THE PROBLEM
In the records below, count each line where the word "Girls" appears, and reply with that number only.

EXTRACTED RECORDS
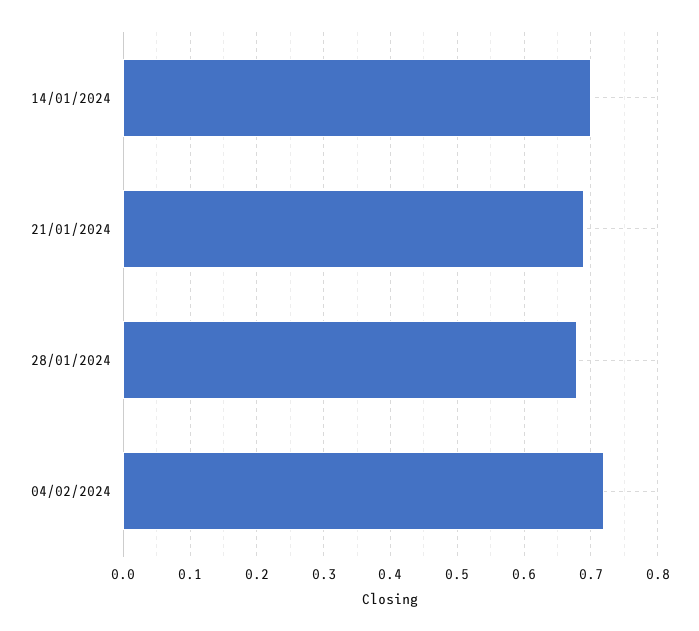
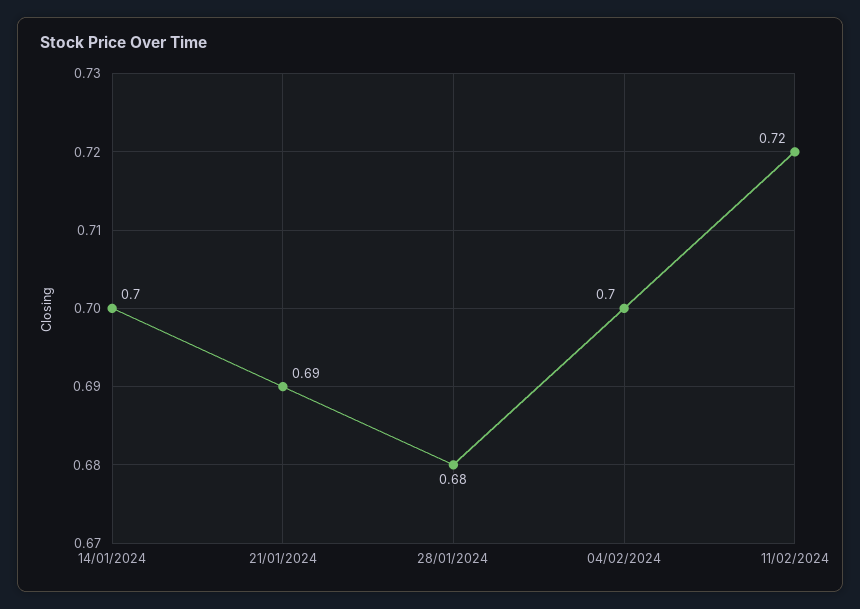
04/02/2024: 0.72 -> 0.7
11/02/2024: none -> 0.72

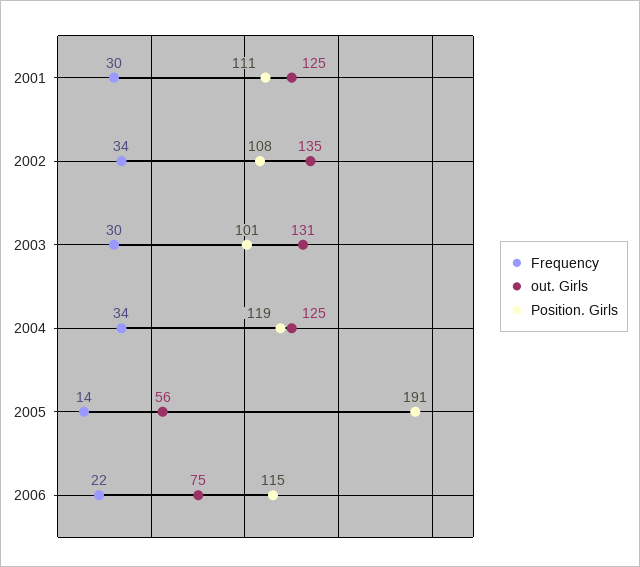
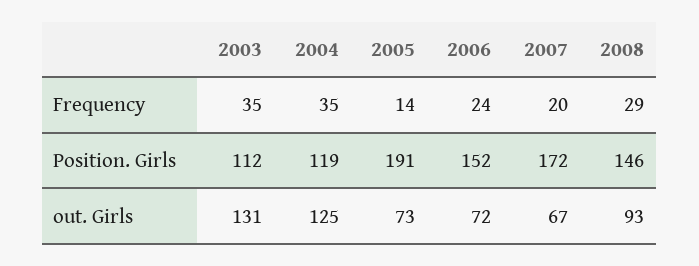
Frequency, 2001: 30 -> none
out. Girls, 2001: 125 -> none
Position. Girls, 2001: 111 -> none
Frequency, 2002: 34 -> none
out. Girls, 2002: 135 -> none
Position. Girls, 2002: 108 -> none
Frequency, 2003: 30 -> 35
Position. Girls, 2003: 101 -> 112
Frequency, 2004: 34 -> 35
out. Girls, 2005: 56 -> 73
Frequency, 2006: 22 -> 24
out. Girls, 2006: 75 -> 72
Position. Girls, 2006: 115 -> 152
Frequency, 2007: none -> 20
Frequency, 2008: none -> 29
Position. Girls, 2007: none -> 172
Position. Girls, 2008: none -> 146
out. Girls, 2007: none -> 67
out. Girls, 2008: none -> 93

OUTPUT FOR THIS EXERCISE
12